After receiving his Ph.D., Cravens worked at the Space Physics Research Laboratory at the University of Michigan. He later joined the faculty of the University of Kansas Department of Physics and Astronomy, where he is currently a Professor Emeritus.

His research spans a range of topics in space plasma physics, focusing on the interactions of the solar wind with planets (including Earth, Mars, Venus, and the outer planets) and comets. He also investigates the physics of planetary ionospheres and magnetospheres, and the interstellar medium.

== Cometary X-ray emission ==

A significant contribution by Cravens is his model explaining the emission of X-rays from comets. Prior to the observation of X-rays from Comet Hyakutake in 1996 by the ROSAT satellite, cold bodies like comets were not generally expected to be significant X-ray sources.

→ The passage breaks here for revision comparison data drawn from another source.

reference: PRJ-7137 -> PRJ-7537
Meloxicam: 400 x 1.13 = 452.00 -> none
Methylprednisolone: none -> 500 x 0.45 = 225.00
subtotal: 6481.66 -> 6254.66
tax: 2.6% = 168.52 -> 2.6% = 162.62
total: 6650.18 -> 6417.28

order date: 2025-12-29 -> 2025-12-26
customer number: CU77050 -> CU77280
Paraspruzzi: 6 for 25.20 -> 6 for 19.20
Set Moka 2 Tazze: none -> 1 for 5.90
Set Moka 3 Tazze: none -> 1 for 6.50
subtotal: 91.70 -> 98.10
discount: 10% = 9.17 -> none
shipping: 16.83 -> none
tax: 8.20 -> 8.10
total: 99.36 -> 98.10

Cravens proposed that the primary mechanism is charge exchange (also known as charge transfer) between highly charged heavy ions in the solar wind and neutral atoms and molecules in the cometary coma. The solar wind contains ions such as O^{6+}, O^{7+}, C^{5+}, and C^{6+}. When these ions encounter the neutral gas sublimating from the comet's nucleus (the coma), they can capture electrons from the neutral species (e.g., H_{2}O, CO_{2}, CO).

The process can be represented as:

X^{q+} + M → X^{(q-1)+}\* + M^{+}

where X^{q+} is a highly charged solar wind ion, M is a neutral cometary molecule, X^{(q-1)+}\* is the resulting ion in an excited state after capturing an electron, and M^{+} is the newly ionized cometary molecule.

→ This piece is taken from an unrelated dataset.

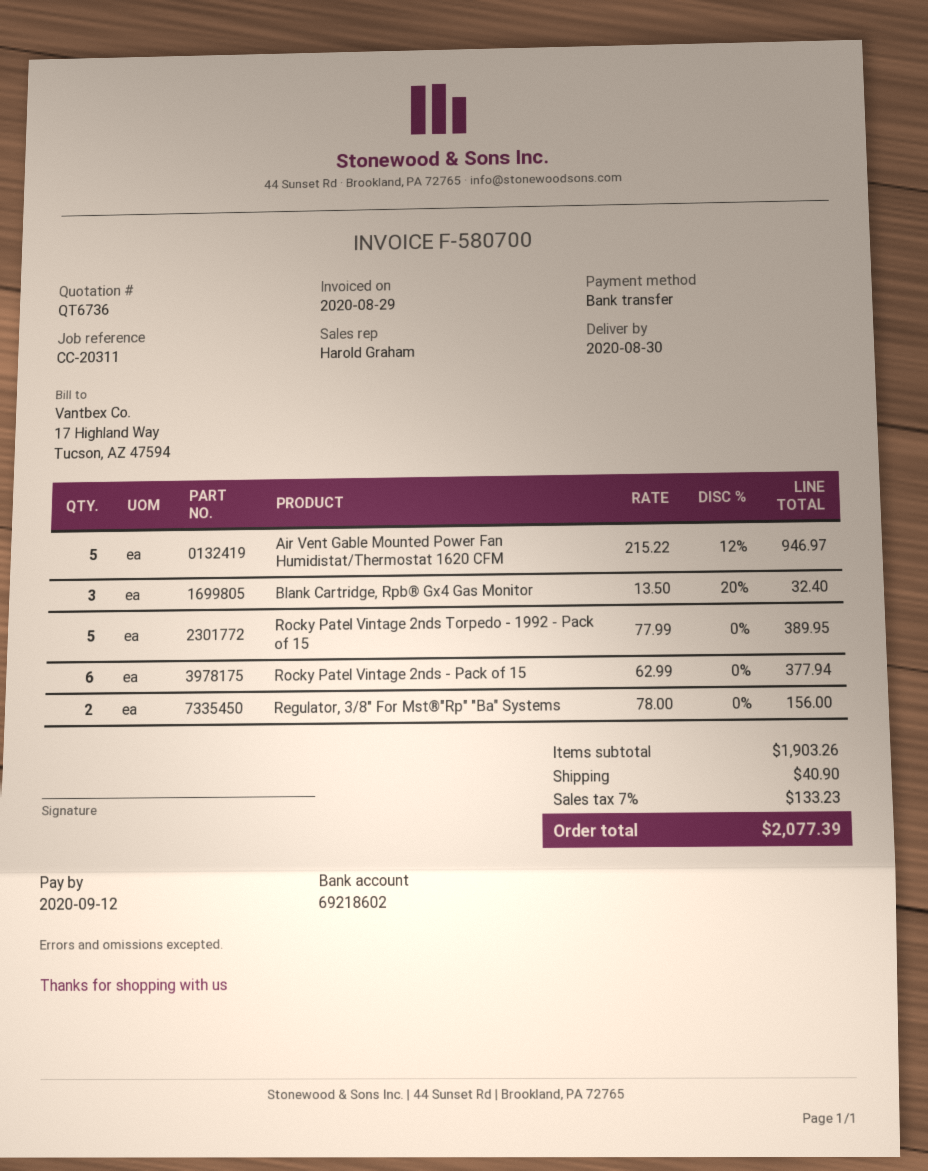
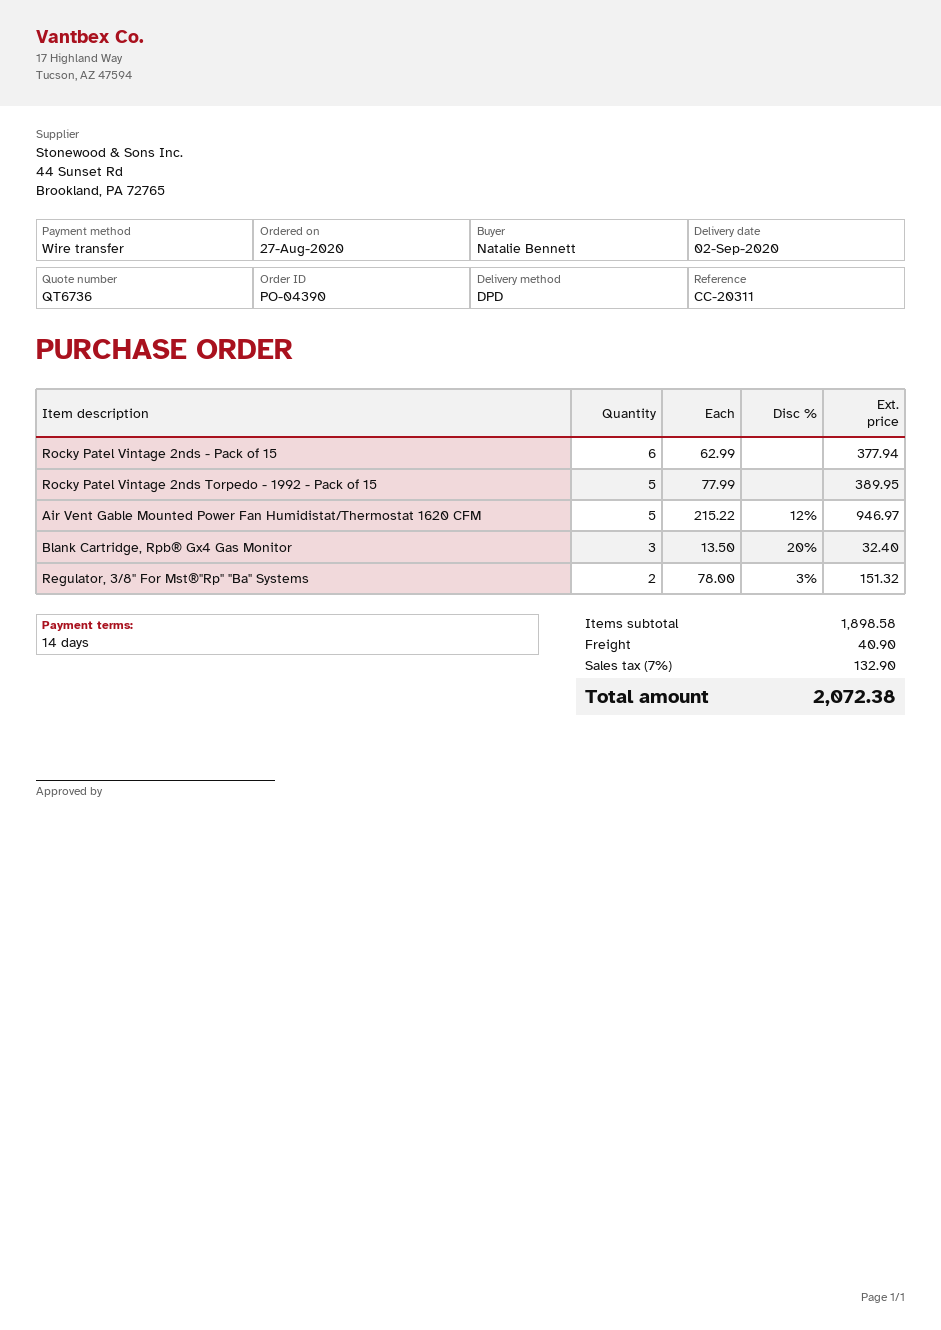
delivery date: 2020-08-30 -> 2020-09-02
Regulator, 3/8" For Mst®"Rp" "Ba" Systems: 2 x 78.00 = 156.00 -> 2 x 78.00 - 3% = 151.32
subtotal: 1903.26 -> 1898.58
tax: 7% = 133.23 -> 7% = 132.90
total: 2077.39 -> 2072.38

The excited ion (X^{(q-1)+}\*) rapidly relaxes to a lower energy state by emitting a photon, typically in the X-ray or extreme ultraviolet (EUV) part of the spectrum. The photon's energy reflects the large energy difference between the ion's states.

Cravens' model successfully explained the observed spectral characteristics and spatial distribution of cometary X-rays. This discovery provided a new tool for studying both cometary atmospheres and the composition (particularly the heavy ion component) of the solar wind. The charge exchange mechanism identified by Cravens is now recognized as an important X-ray emission process in various astrophysical environments, such as planetary atmospheres and the heliosphere.

== Other research ==
Cravens has contributed significantly to other areas of space physics, including:

- Planetary Ionospheres and Magnetospheres: His work includes modeling the ionospheres and magnetospheres of Earth, Mars, Venus, Jupiter, Saturn, Uranus, and Neptune, studying processes like ionization, chemistry, energy transport, and auroral phenomena.
- Mars: He has developed models of the Martian upper atmosphere and ionosphere relevant to understanding atmospheric escape (including water loss) and the evolution of the Martian climate. He was a co-investigator on NASA's MAVEN (Mars Atmosphere and Volatile EvolutioN) mission.* Outer Planets: He has studied auroral processes and atmospheric interactions at Jupiter and Saturn.
- Saturn: Cravens was co-investigator on the Cassini Ion and Neutral Mass Spectrometer (INMS) of the Cassini–Huygens mission to Saturn. This instrument was key in postulating a much younger age for the rings of Saturn than previously thought.

== Awards and recognition ==
- 2018: Fellow of the AAAS
- 2005: Higuchi Award (Higuchi-KU Endowment Research Achievement Award), University of Kansas
- 2003: Editors' Citation for Excellence in Refereeing, AGU (for Journal of Geophysical Research–Space Physics)
- 2001: Fellow of the AGU

== Selected publications ==
Cravens has authored or co-authored numerous publications in space physics and planetary science, including:

- Cravens, T. E. (1997). "Comet Hyakutake x-ray source: Charge transfer of solar wind heavy ions"
- Cravens, T. E. (1997). "Physics of Solar System Plasmas"
- Kunin, Calvin M. (2001). "Perspectives of a Long-Time Observer"
- Gulkis, Samuel (2007). "Remote sensing of a comet at millimeter and submillimeter wavelengths from an orbiting spacecraft"
- Cravens, T.E. (1998). "A two-dimensional multifluid MHD model of Titan's plasma environment"

A more extensive list of publications is available through databases such as NASA Astrophysics Data System. and Google Scholar.